━━━ Task input ━━━

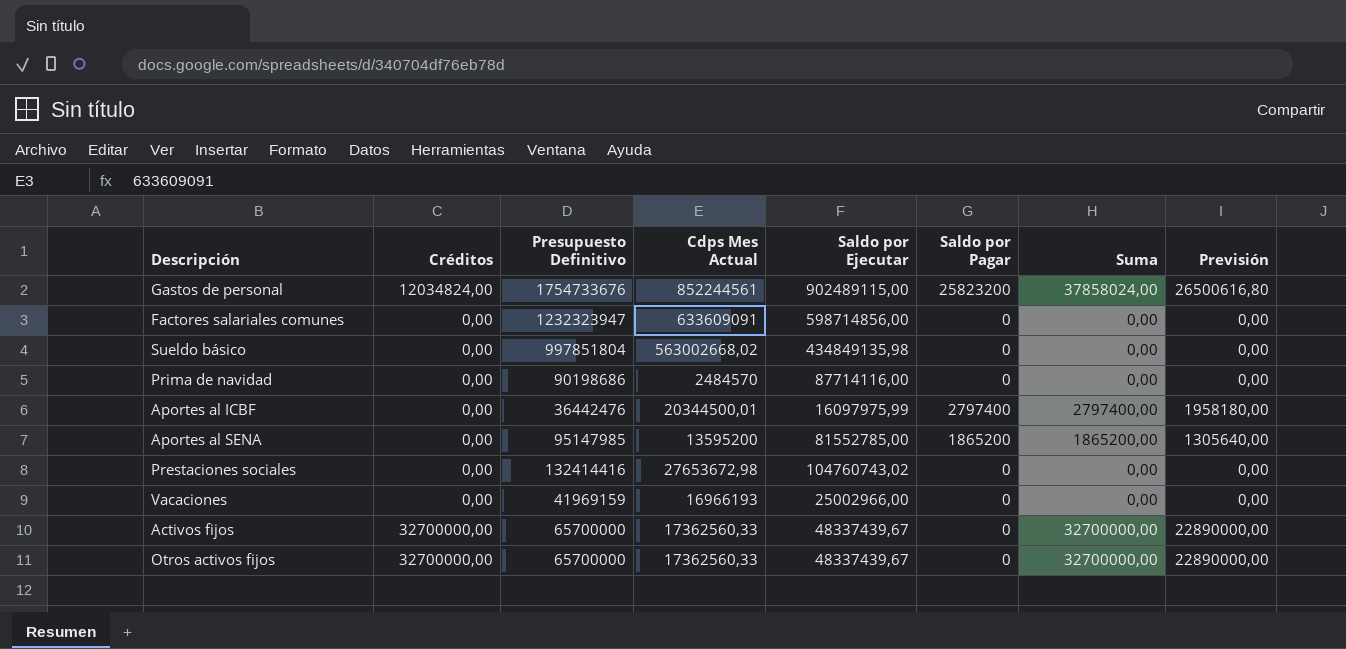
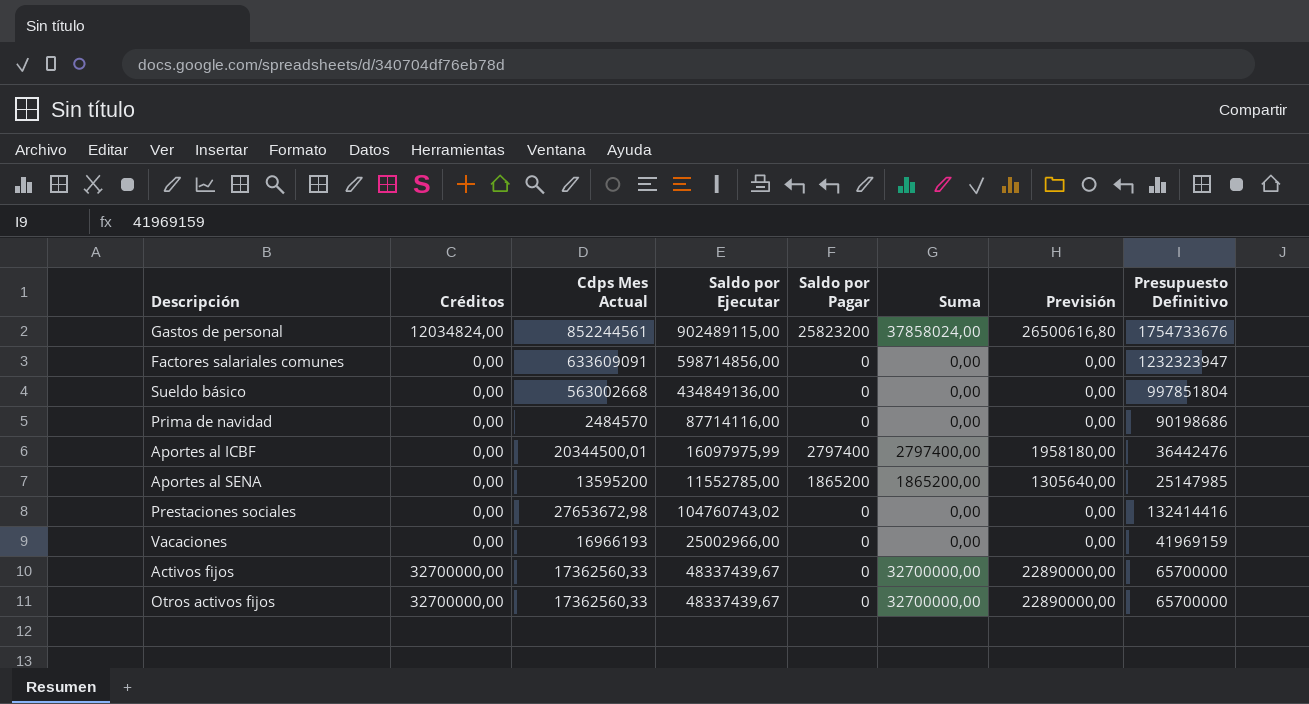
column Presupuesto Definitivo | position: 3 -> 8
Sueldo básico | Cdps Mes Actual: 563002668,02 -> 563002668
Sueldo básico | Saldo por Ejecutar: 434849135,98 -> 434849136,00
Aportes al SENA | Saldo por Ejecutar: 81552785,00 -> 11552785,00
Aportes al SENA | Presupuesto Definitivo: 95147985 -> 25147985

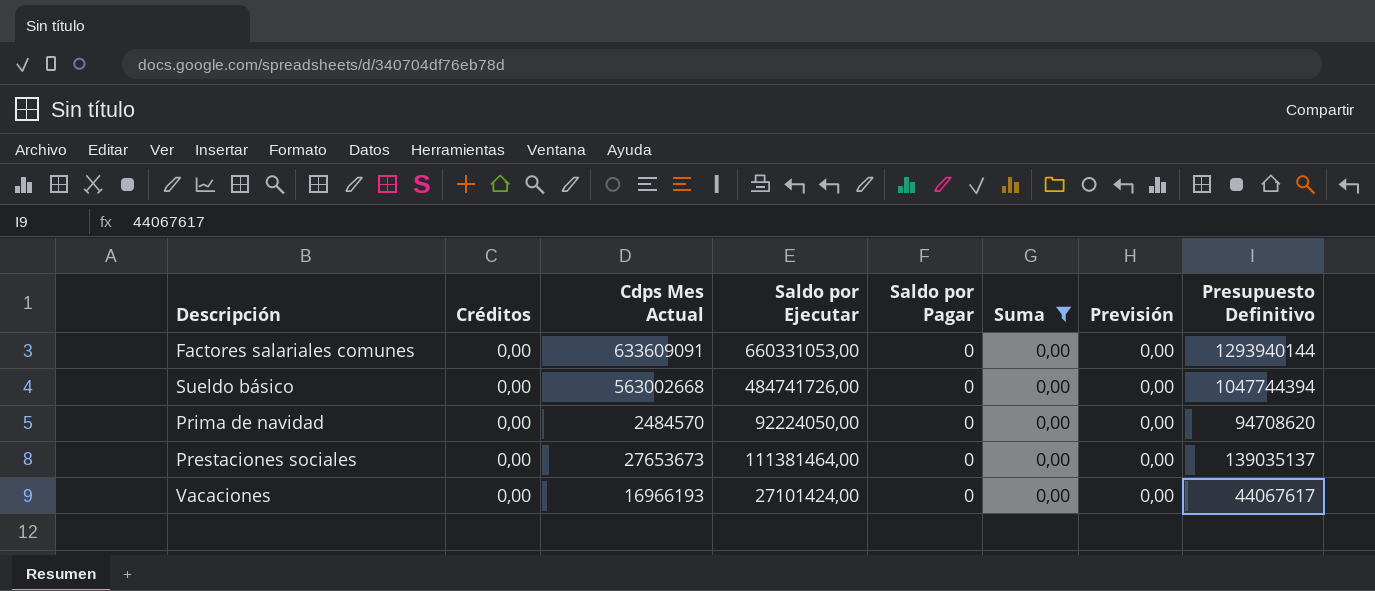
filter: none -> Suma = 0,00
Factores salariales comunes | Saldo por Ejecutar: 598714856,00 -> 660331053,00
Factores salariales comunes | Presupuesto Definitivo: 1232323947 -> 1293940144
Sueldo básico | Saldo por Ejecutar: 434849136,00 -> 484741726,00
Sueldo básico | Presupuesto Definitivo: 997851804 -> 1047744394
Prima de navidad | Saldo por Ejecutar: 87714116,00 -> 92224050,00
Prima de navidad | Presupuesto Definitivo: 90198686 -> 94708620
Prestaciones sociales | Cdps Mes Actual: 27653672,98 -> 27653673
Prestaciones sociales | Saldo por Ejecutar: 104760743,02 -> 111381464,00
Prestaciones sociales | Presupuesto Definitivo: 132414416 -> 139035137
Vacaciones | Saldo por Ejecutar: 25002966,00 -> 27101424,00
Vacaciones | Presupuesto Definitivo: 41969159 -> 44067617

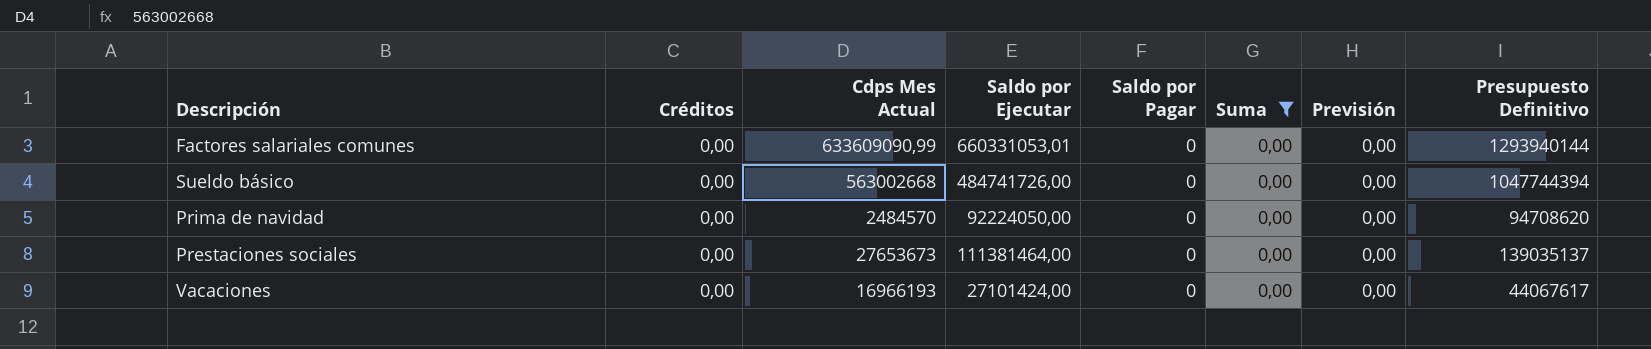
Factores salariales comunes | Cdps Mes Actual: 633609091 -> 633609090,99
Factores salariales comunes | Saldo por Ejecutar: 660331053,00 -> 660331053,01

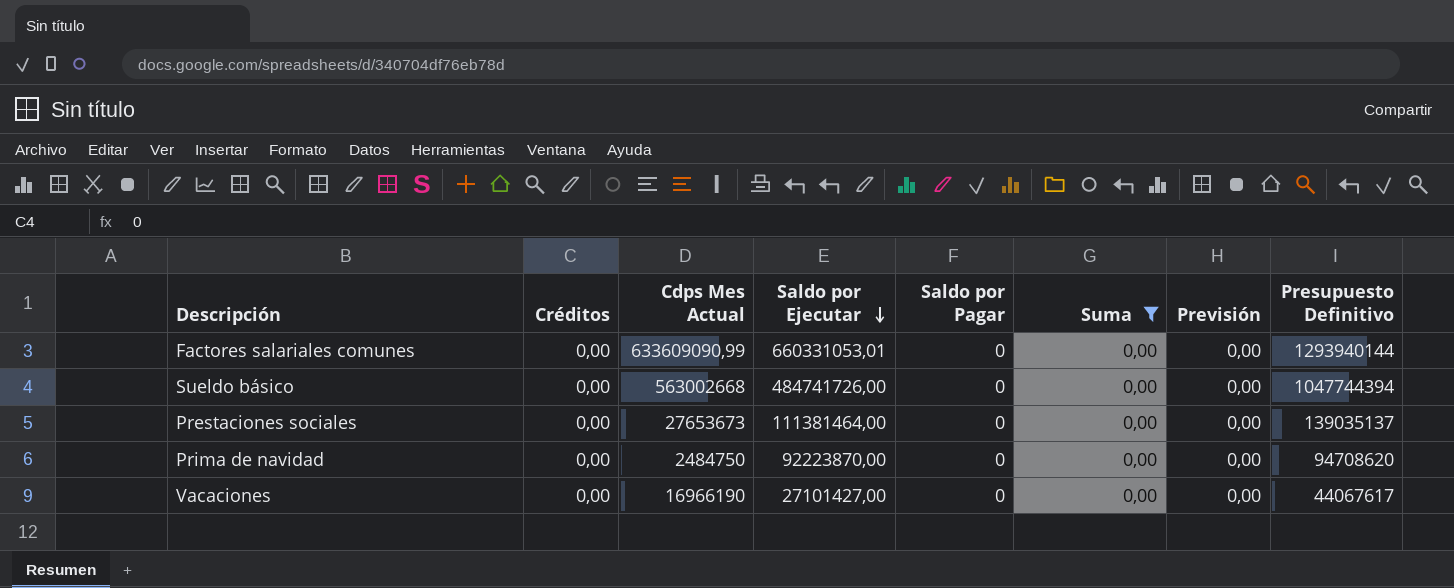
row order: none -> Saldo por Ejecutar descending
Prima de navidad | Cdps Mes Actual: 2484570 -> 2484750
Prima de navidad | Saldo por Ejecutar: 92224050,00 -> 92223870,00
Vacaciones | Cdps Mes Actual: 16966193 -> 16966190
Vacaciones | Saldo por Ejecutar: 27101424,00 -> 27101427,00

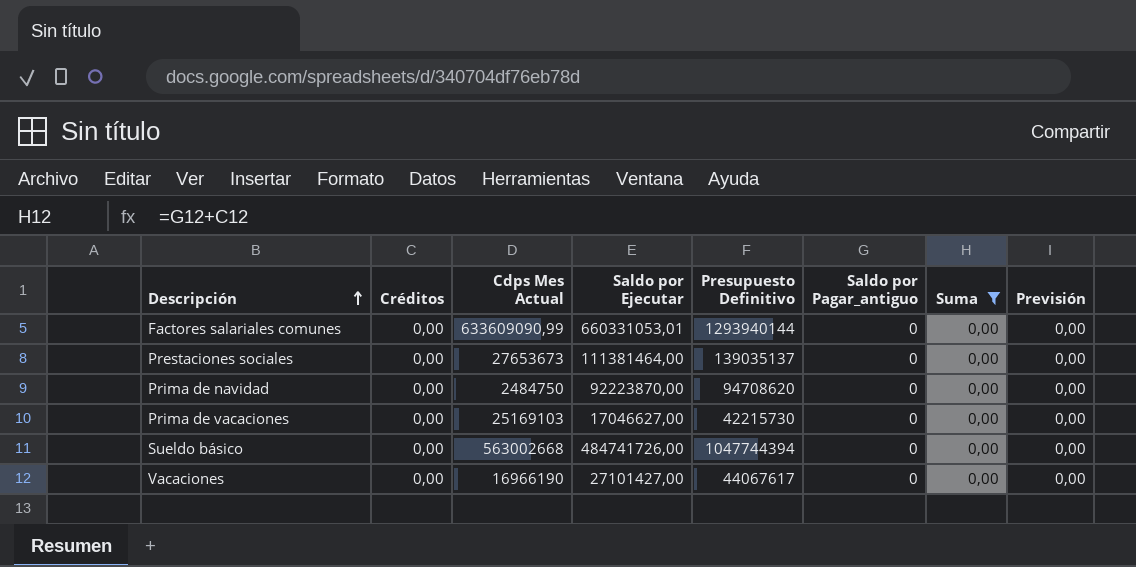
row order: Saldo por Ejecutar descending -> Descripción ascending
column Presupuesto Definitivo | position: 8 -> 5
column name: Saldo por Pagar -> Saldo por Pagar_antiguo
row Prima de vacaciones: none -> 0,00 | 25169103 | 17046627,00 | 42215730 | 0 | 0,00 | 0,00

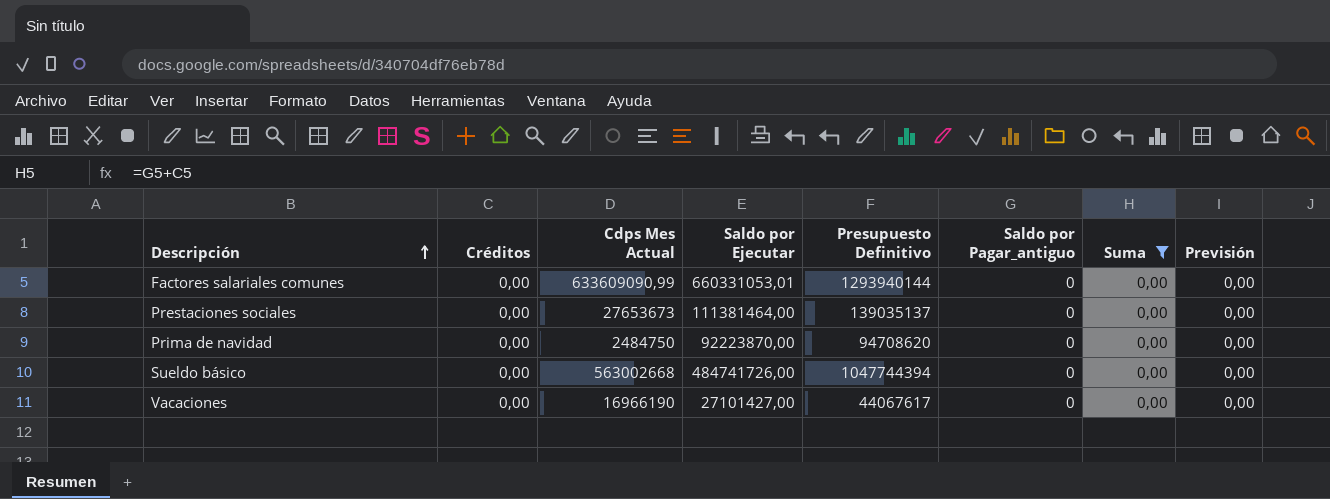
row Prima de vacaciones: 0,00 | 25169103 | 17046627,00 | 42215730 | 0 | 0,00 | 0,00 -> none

━━━
━━━ Task input ━━━

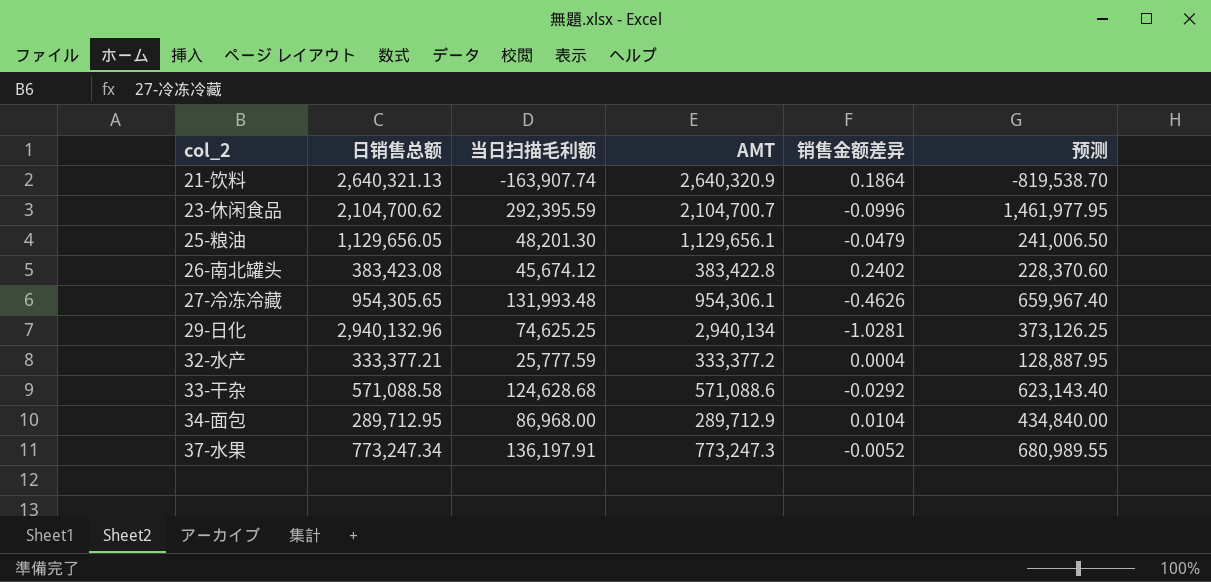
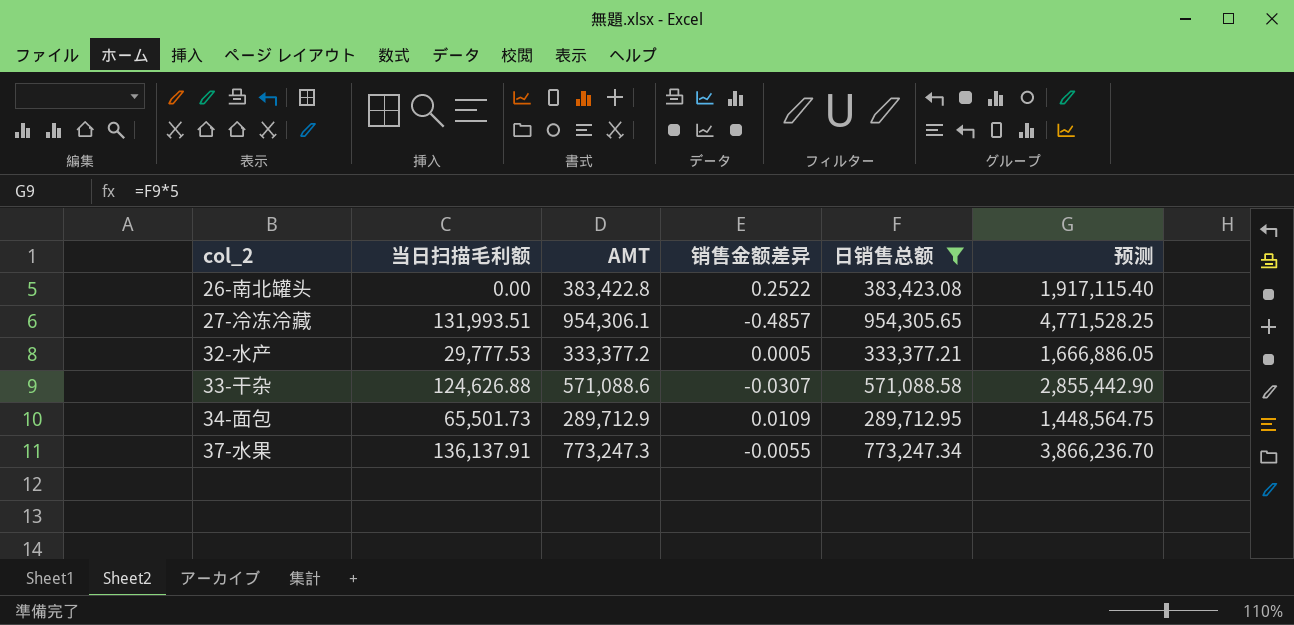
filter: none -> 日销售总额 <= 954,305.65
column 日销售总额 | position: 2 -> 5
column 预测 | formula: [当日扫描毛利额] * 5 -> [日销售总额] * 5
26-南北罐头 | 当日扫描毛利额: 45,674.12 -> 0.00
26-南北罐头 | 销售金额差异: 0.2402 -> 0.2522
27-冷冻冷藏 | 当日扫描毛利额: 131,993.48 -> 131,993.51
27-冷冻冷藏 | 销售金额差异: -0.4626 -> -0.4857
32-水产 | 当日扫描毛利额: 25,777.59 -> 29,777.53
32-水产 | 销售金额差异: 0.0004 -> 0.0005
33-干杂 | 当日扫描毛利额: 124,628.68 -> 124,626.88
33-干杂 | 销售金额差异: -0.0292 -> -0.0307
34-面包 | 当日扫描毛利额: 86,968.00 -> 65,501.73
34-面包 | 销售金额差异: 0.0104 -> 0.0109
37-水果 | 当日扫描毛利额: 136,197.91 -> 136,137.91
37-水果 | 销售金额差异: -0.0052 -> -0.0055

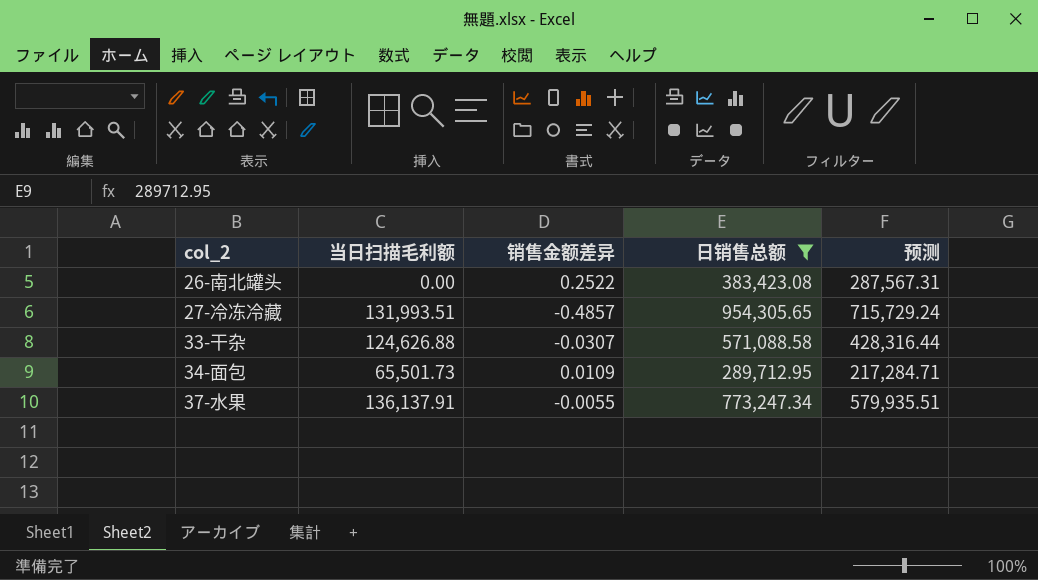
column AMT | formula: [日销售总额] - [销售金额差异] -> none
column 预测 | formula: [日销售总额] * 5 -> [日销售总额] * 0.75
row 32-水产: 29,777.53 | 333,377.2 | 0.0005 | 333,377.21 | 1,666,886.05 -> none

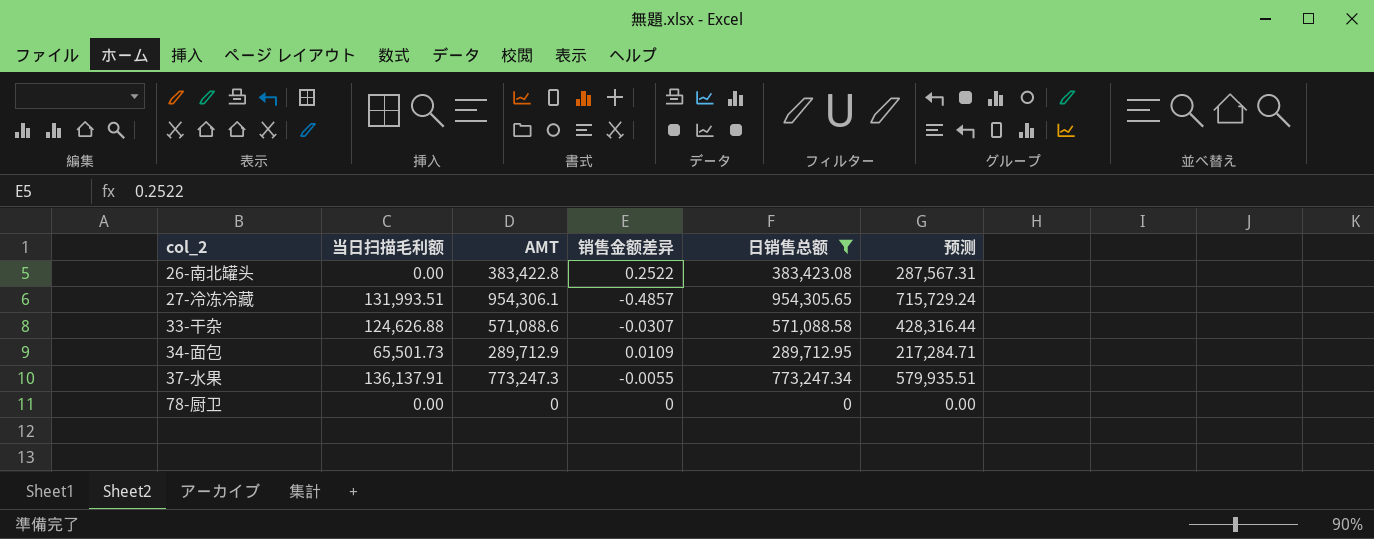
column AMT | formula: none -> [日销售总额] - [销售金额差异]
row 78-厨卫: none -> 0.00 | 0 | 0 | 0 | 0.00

━━━

Your objective
Looking at the data above, write out exactly the lines that start at the one containing "Prima de navidad | Cdps" and end at the one containing "Vacaciones | Saldo por Ejecutar: 27101424,00"; include both and nothing beyond.

Written answer
Prima de navidad | Cdps Mes Actual: 2484570 -> 2484750
Prima de navidad | Saldo por Ejecutar: 92224050,00 -> 92223870,00
Vacaciones | Cdps Mes Actual: 16966193 -> 16966190
Vacaciones | Saldo por Ejecutar: 27101424,00 -> 27101427,00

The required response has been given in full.